Before-and-after change data
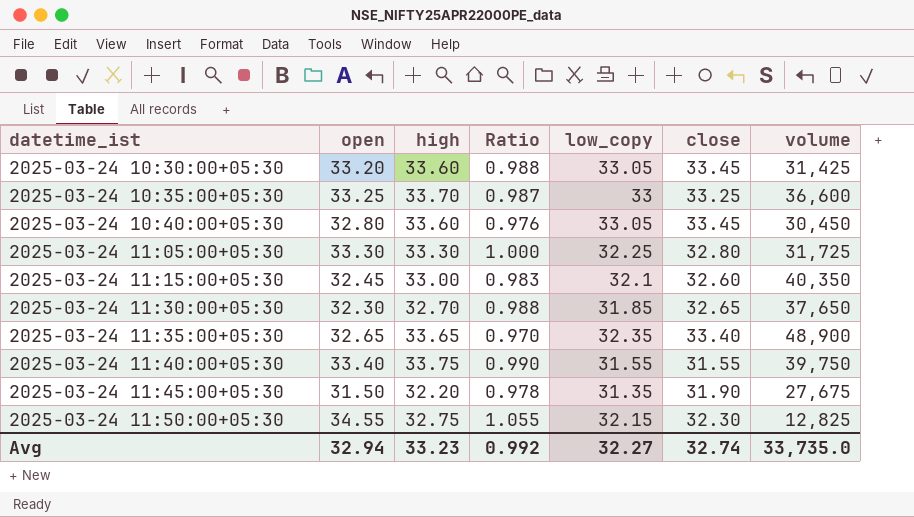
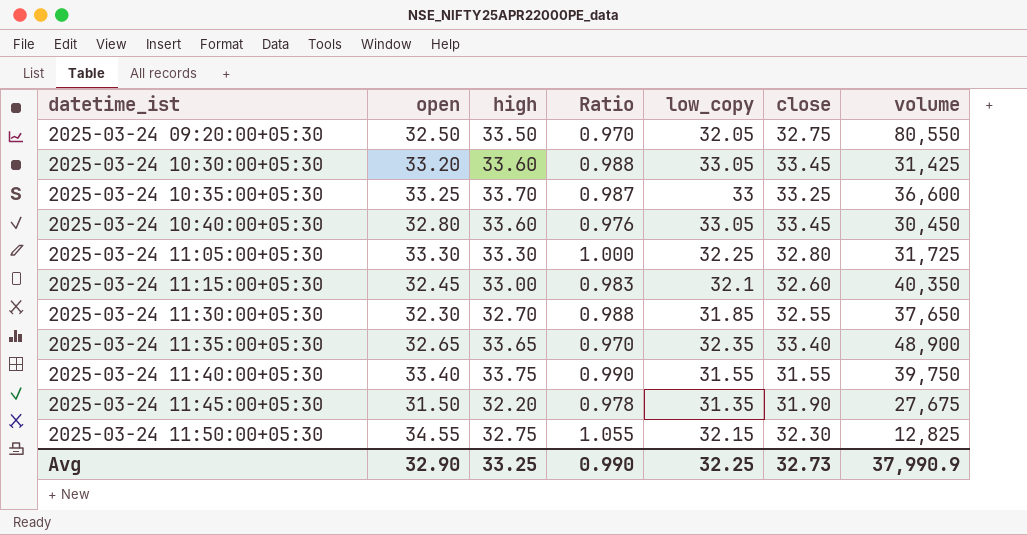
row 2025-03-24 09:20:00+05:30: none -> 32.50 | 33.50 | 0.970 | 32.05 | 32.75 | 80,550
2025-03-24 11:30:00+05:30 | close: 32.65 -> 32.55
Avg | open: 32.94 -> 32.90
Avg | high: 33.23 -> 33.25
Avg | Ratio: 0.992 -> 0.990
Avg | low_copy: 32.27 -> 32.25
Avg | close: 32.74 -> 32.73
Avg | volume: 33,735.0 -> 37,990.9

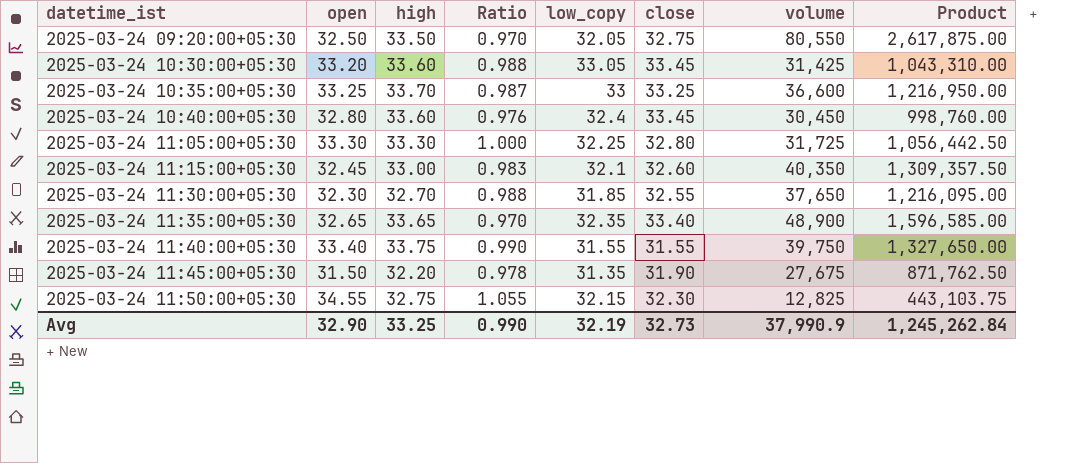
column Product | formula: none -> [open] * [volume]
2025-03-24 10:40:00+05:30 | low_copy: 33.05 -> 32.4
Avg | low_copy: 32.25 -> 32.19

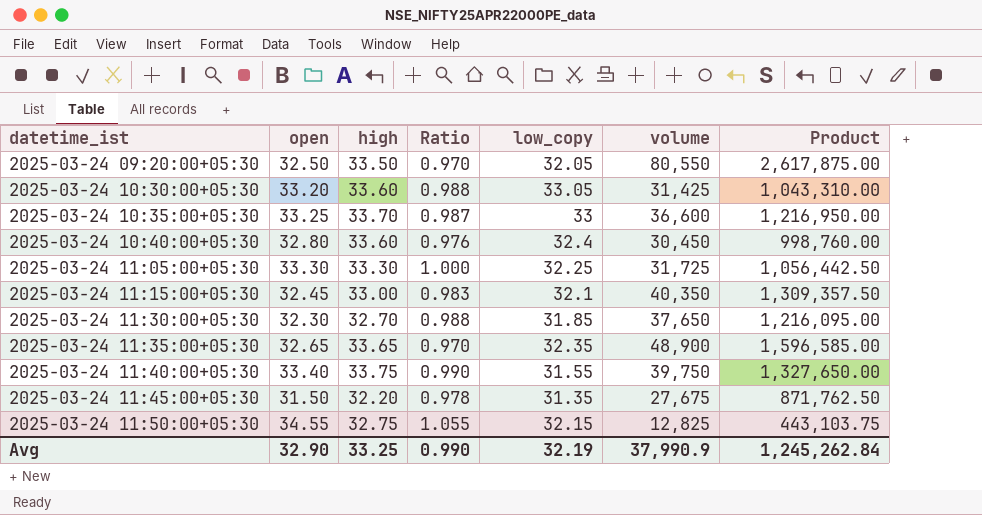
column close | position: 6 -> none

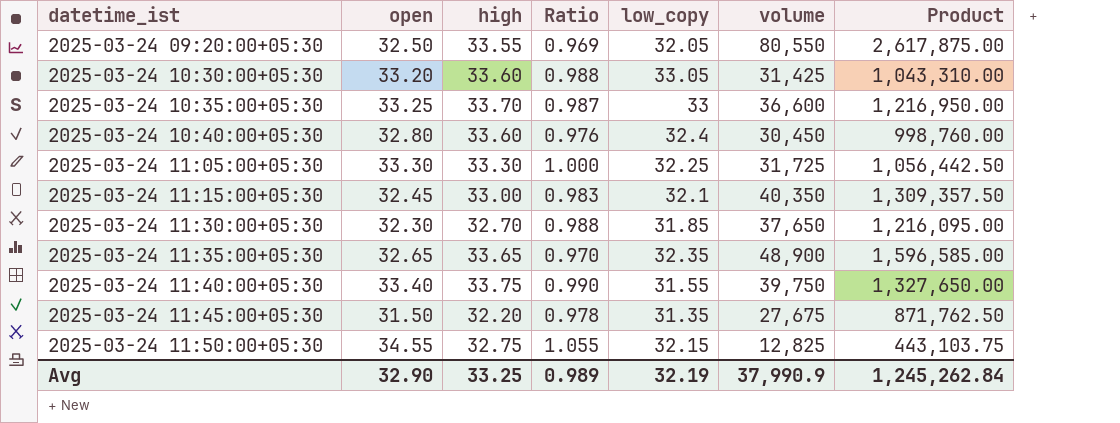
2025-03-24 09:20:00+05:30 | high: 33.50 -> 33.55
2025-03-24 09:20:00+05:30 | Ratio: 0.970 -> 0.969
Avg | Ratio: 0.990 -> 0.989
---
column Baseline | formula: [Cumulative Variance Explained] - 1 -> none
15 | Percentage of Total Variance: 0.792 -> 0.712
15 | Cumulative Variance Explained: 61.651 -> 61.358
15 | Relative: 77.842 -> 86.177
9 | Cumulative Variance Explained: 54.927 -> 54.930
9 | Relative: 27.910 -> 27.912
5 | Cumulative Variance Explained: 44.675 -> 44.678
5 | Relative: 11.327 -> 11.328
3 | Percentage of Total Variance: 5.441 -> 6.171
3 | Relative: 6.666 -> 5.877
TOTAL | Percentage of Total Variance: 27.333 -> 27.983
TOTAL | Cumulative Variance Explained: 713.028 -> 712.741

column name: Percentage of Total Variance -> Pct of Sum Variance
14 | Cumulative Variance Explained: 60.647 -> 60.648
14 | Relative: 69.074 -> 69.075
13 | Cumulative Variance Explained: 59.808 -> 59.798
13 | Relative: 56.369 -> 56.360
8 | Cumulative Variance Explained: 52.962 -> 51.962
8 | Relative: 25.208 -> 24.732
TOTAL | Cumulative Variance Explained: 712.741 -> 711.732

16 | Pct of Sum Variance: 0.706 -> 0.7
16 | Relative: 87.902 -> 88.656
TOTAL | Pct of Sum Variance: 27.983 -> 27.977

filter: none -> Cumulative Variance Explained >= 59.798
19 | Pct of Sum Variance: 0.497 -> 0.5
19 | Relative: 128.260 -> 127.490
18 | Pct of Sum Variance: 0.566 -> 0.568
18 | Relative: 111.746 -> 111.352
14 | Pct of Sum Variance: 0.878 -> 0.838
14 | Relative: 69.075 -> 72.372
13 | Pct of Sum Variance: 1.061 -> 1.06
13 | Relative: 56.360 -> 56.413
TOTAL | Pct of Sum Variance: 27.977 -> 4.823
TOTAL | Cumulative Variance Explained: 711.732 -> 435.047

Exercise details
In the records above, each line with the string "open" should be copied.

Response to this exercise
Avg | open: 32.94 -> 32.90
column Product | formula: none -> [open] * [volume]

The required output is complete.